Saturday, July 20, 2013

Cool stuff to look out for: Puppet and Vagrant

A while ago my ex-colleague sent me a blog about a guy who started a company and started out by setting up his OTAP environment using Puppet and Vagrant. Let's quickly look at what these projects are:

Puppet

"Puppet Enterprise is IT automation software that gives system administrators the power to easily automate repetitive tasks, quickly deploy critical applications, and proactively manage infrastructure, on-premises or in the cloud." - https://puppetlabs.com/puppet/puppet-enterprise/

So it's a piece of software that lets you control 'the state of resources' on your 'nodes', which will probably VMs. You can see in the video's that a puppet master ( a box that controls the puppet boxes ) uses a configuration file to set the box's network config ( IP stuff ) and for instance the installed mods ( LAMP, node and/or other db engines).

Vagrant

"Vagrant provides easy to configure, reproducible, and portable work environments built on top of industry-standard technology and controlled by a single consistent workflow to help maximize the productivity and flexibility of you and your team.
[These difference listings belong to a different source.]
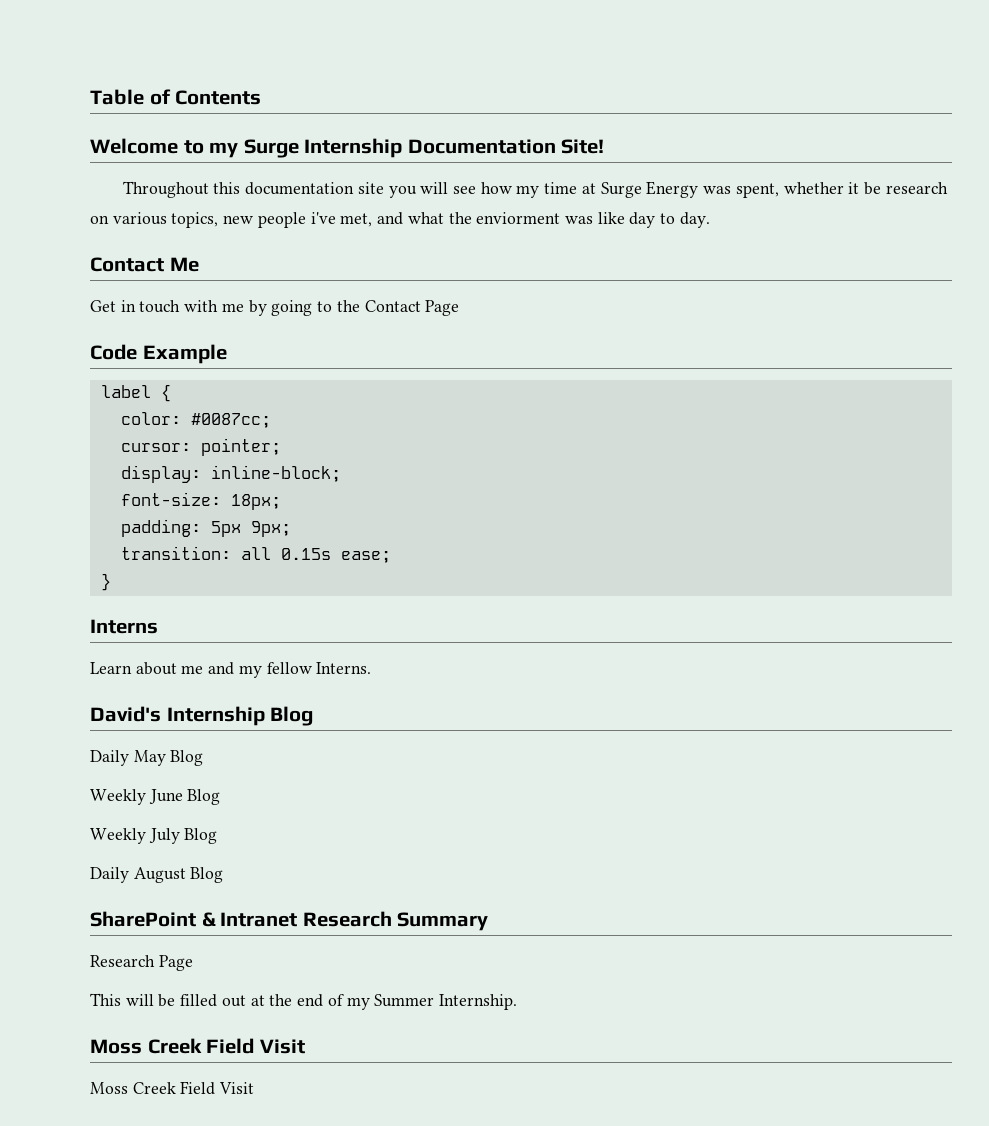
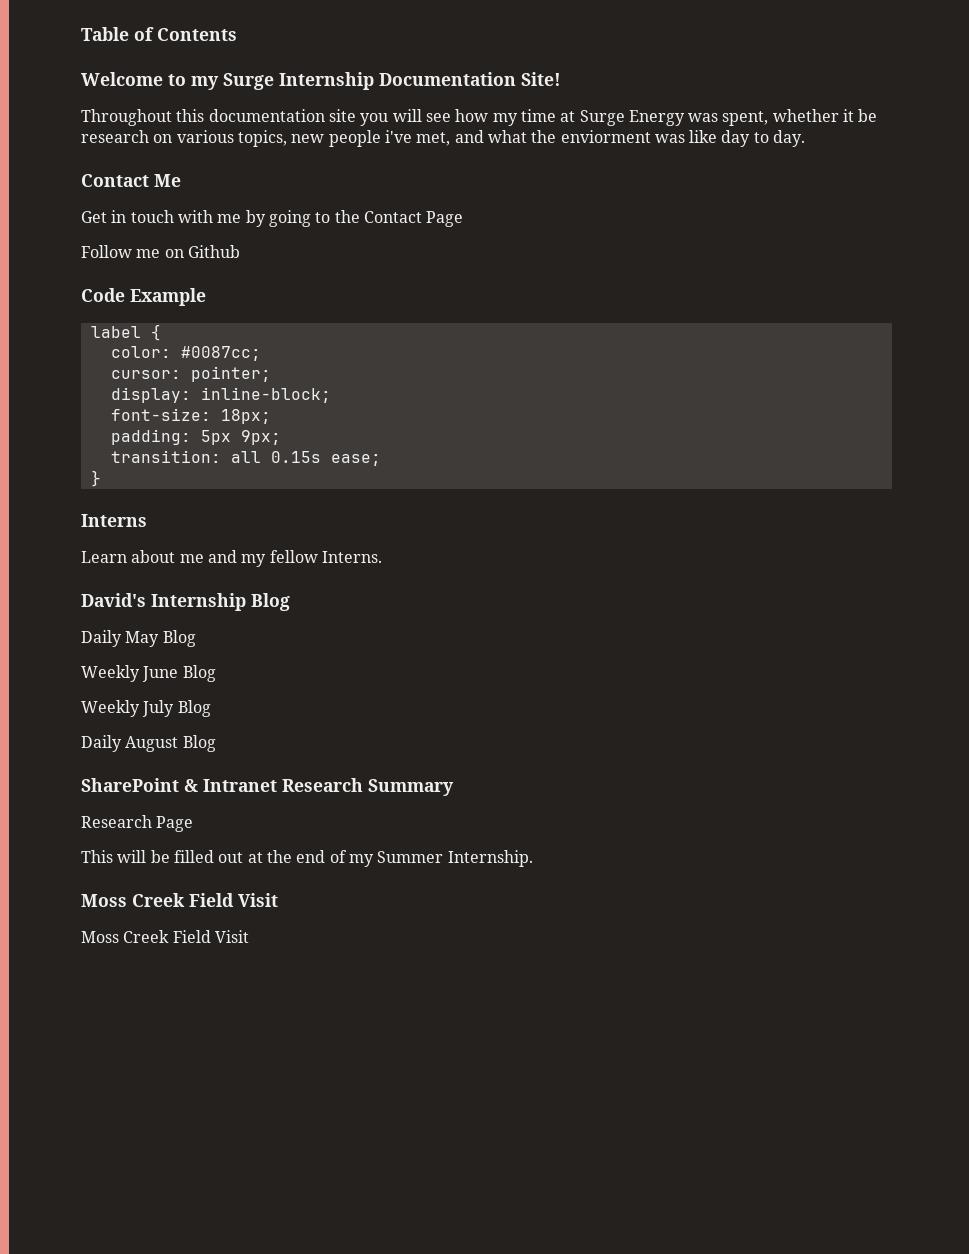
(460, 308) none -> [81,245,240,258] // Follow me on Github

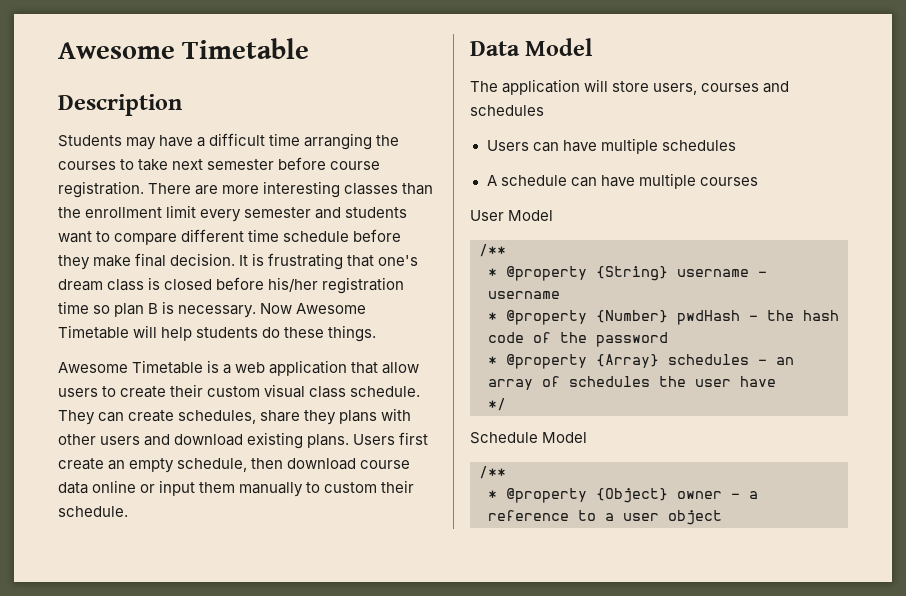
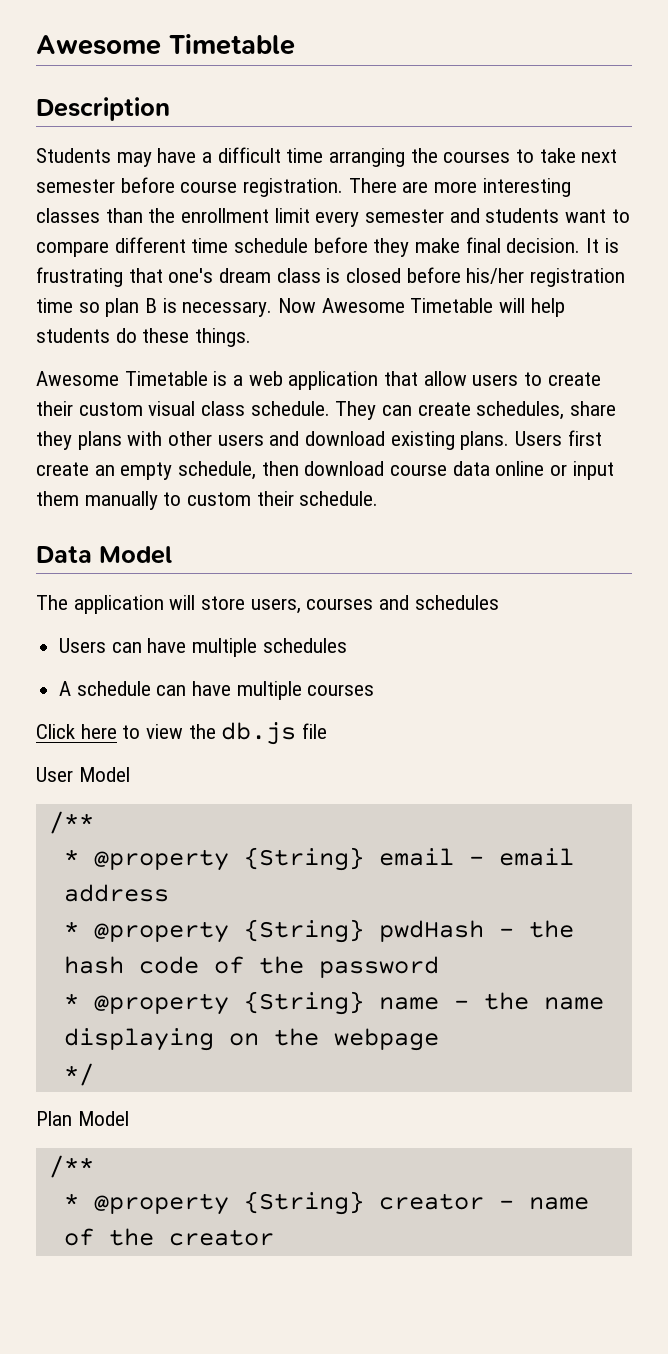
(758, 181) none -> [36,722,328,745] // Click here to view the db.js file
[677,269,767,277] [488,291,560,299] [488,310,668,325] username - username // * @property {Number} -> [378,848,574,866] [63,884,169,902] [63,919,364,943] email - email address // * @property {String}
[596,354,794,368] [488,376,776,390] {Array} schedules - an array of schedules the user have -> [243,991,604,1015] [63,1028,439,1051] {String} name - the name displaying on the webpage
[470,432,588,444] [479,466,506,479] [488,488,758,503] [488,510,722,525] Schedule Model // /** // * @property {Object} owner - a reference to a user object -> [36,1111,129,1126] [48,1155,94,1178] [63,1191,589,1215] [63,1228,274,1246] Plan Model // /** // * @property {String} creator - name of the creator

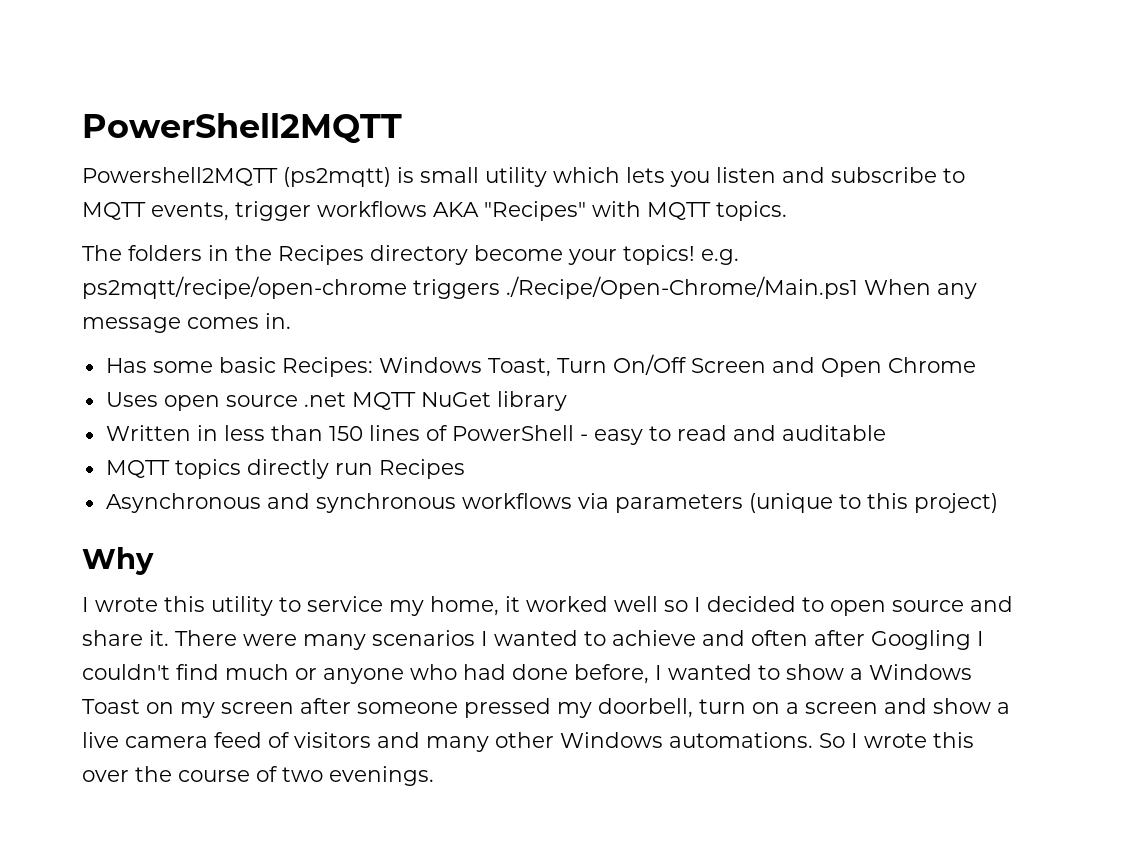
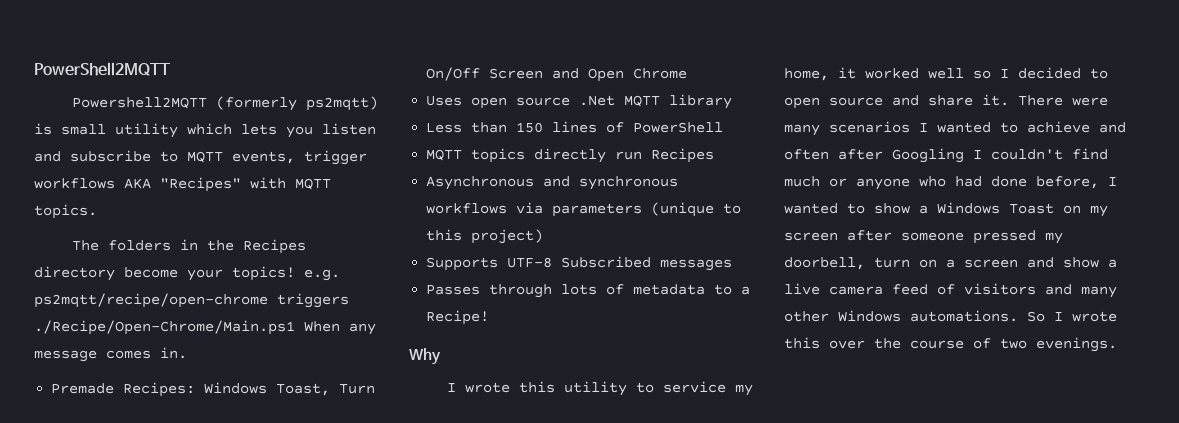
[283,167,391,187] (ps2mqtt) -> [215,96,378,111] (formerly ps2mqtt)
[105,357,276,373] Has some basic -> [51,383,115,394] Premade
[303,391,567,411] [105,425,265,441] .net MQTT NuGet library // Written in less -> [579,94,733,109] [426,122,463,133] .Net MQTT library // Less
[579,425,886,445] - easy to read and auditable -> (724, 127) none
(998, 503) none -> [426,256,733,271] [426,284,751,298] [426,310,490,325] // Supports UTF-8 Subscribed messages // Passes through lots of metadata to a Recipe!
To achieve its magic, Vagrant stands on the shoulders of giants. Machines are provisioned on top of VirtualBox, VMware, AWS, or any other provider. Then, industry-standard provisioning tools such as shell scripts, Chef, or Puppet, can be used to automatically install and configure software on the machine." - http://docs.vagrantup.com/v2/why-vagrant/index.html

The way these things come together is that you can script the creation of one ( or a WHOLE lot ) of VMs and then configure them using puppet to either take on a certain role ( test your load balancing for instance ) or make them perform a certain task.

Really awesome stuff if you ask me. Things like that should be possible with Windows Azure I suppose, so I need to get up to speed with that stuff too.